Par Thérence Niyongere
Poète économiste à propulsion manuelle
Quand le carburant devient légende et la mobilité, une aventure : récit d’une nation au ralenti.
« Vous avez dit pénurie ? Non, cher lecteur… manque de carburant est un euphémisme. Ce que vit le peuple burundais, c’est une épopée nationale, un théâtre d’absurde où l’essence est devenue plus rare que la pluie en plein désert. »
Il était une fois… la semaine dernière, moi-même, humble serviteur de l’encre et de la mobilité à roulettes, je me rendais au centre de Bubanza. Là-bas, le mot “station-service” est presque relégué au rang de mythe ancien, à tel point que même les enfants nés après 2020 croient que c’est un vieux conte raconté au coin du feu. Les stations-service ? Et à la place des pompes à essence, ce sont des bouteilles en plastique (appelées IBIBUNI) qui trônent fièrement, remplies d’un liquide doré aussi précieux que de l’or : 30 000 à 50 000 FBu le litre ! Oui, tu as bien lu, cher lecteur : le carburant se vend désormais en cachette, au prix du désespoir.
Mobilité ou miracle ?
Ce jour-là, j’ai passé des heures sans trouver un taxi. Et pour cause : les chauffeurs ont presque tous garé les véhicules. D’un côté, ils fuient la répression : on dit que la police arrête ceux qui augmentent les prix, et de l’autre, ils n’ont même plus de quoi remplir leur réservoir. Une double peine. Un paradoxe national.
Et pourtant, la vie continue. À Bubanza, j’ai vu des scènes qui feraient rougir les scénaristes de “Fast & Furious” :
Contournement ou comédie nationale ?
Sur la route Bujumbura–Bubanza, déjà en état de coma asphalterré (comprenez : route détruite et sans soins), tel que je l’ai vécu, n’était ni droit, ni doux. C’était un labyrinthe de trous, de secousses et de réflexions profondes sur l’absurdité de notre mobilité nationale. A chaque soubresaut de la route, mon cerveau criait, on assiste à un autre théâtre :
« Cogito ergo tremble ! » Je pense, donc je bondis.
Les chauffeurs, à 30 mètres des policiers, demandent aux passagers de descendre en vitesse, marcher à pied, traverser le point de contrôle, puis remonter dans la voiture 30 mètres plus loin. Une chorégraphie bien rodée, digne d’un théâtre d’improvisation. Même Shakespeare aurait dit : “To ride or not to ride, that is the question…” Un ballet ridicule et quotidien. Une danse de l’absurde, comme si marcher 60 mètres transformait un transport clandestin en randonnée légale.

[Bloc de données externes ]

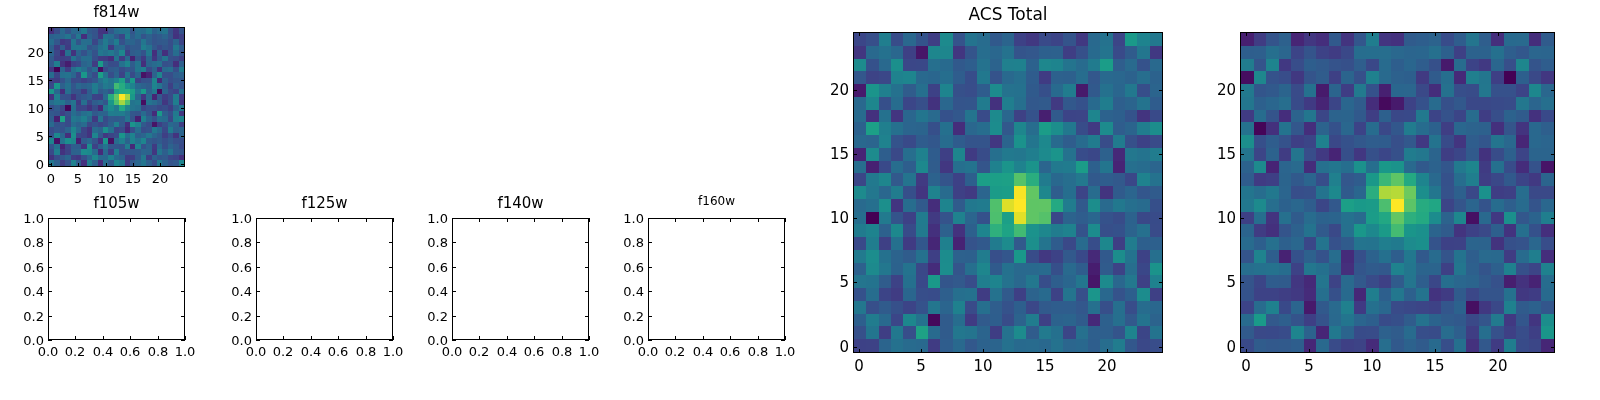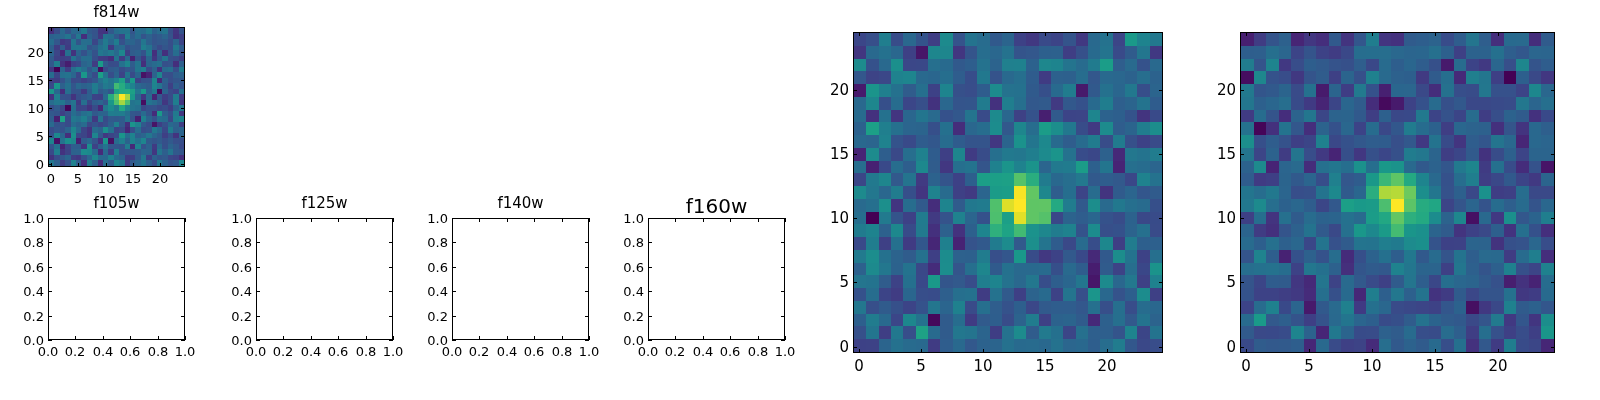--- a/index.html
+++ b/index.html
@@ -921,6 +921,7 @@
     </div>
 
   <div class="panel" id="panel-acs-total" style="left: 0px; top: 0px; width: 1600px; height: 400px;">
+    <div class="panel-title" style="left: 853px; width: 310px; top: 4px; font-size: 17px;">ACS Total</div>
     <div class="axes" style="left: 853px; top: 32px; width: 310px; height: 321px;">
       <div class="heat" style="grid-template-columns: repeat(25, 1fr); grid-template-rows: repeat(25, 1fr);">
           <span style="background: rgb(59, 70, 136);"></span>

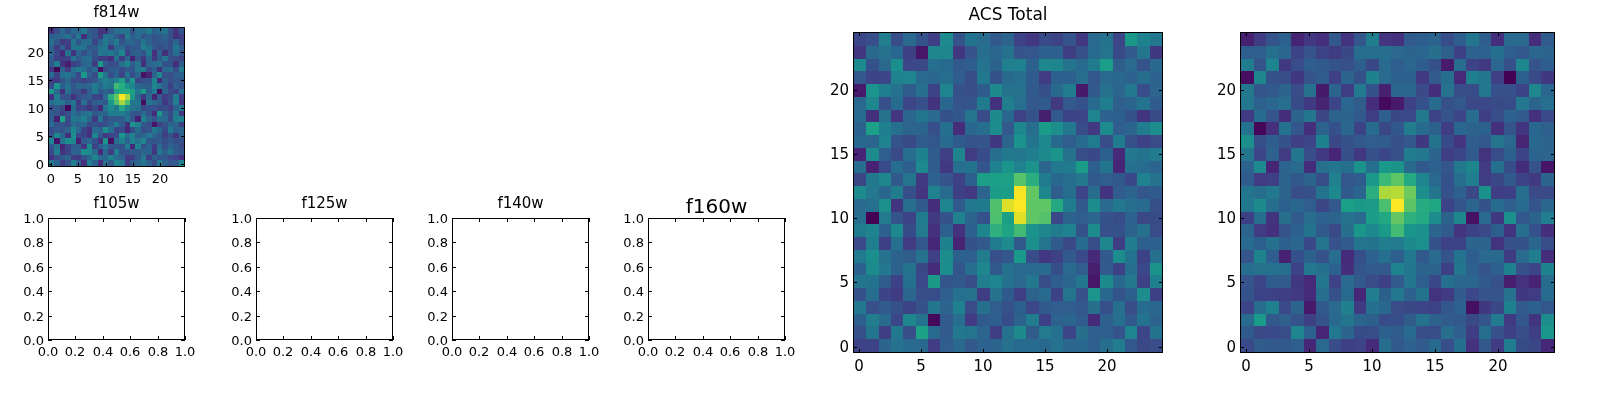--- a/index.html
+++ b/index.html
@@ -880,7 +880,7 @@
     </div>
 
   <div class="panel" id="panel-f160w" style="left: 0px; top: 0px; width: 1600px; height: 400px;">
-    <div class="panel-title" style="left: 648px; width: 137px; top: 194px; font-size: 20px;">f160w</div>
+    <div class="panel-title" style="left: 648px; width: 137px; top: 194px; font-size: 12px;">f160w</div>
     <div class="axes empty-axes" style="left: 648px; top: 218px; width: 137px; height: 122px;"></div>
   <div class="tick-x" style="left: 648px; top: 336px;"></div>
       <div class="ticklabel xlab" style="left: 648px; top: 344px; font-size: 13px;">0.0</div>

Et pendant ce temps, dans les centres reculés, des vendeurs de fortune, camouflés dans les buissons, s’approchent des véhicules arrêtés, sac en main, chuchotant : “ We Shoferi, ushaka ibibuni bingahe, …?” C’est propre, c’est frais… 30 000 le litre seulement. »
Quand la pauvreté s’invite à table…
Je m’arrête là, pour aujourd’hui. Car la pauvreté qui loge désormais dans nos foyers, qui s’invite sans frapper, qui mange avec nous sans rien contribuer, mérite une chronique à part entière. Oui, elle aussi a ses valises posées dans les coins de nos vies.
Mais la question qui demeure :
Jusqu’à quand roulerons-nous à la débrouille ?
Jusqu’à quand notre mobilité sera-t-elle une loterie nationale ?
Et surtout, jusqu’à quand les citoyens devront-ils choisir entre l’essence… et l’essentiel ?
A vendredi prochain, … pour un nouveau chapitre de notre aventure dans l’économie invisible… mais bien vivante.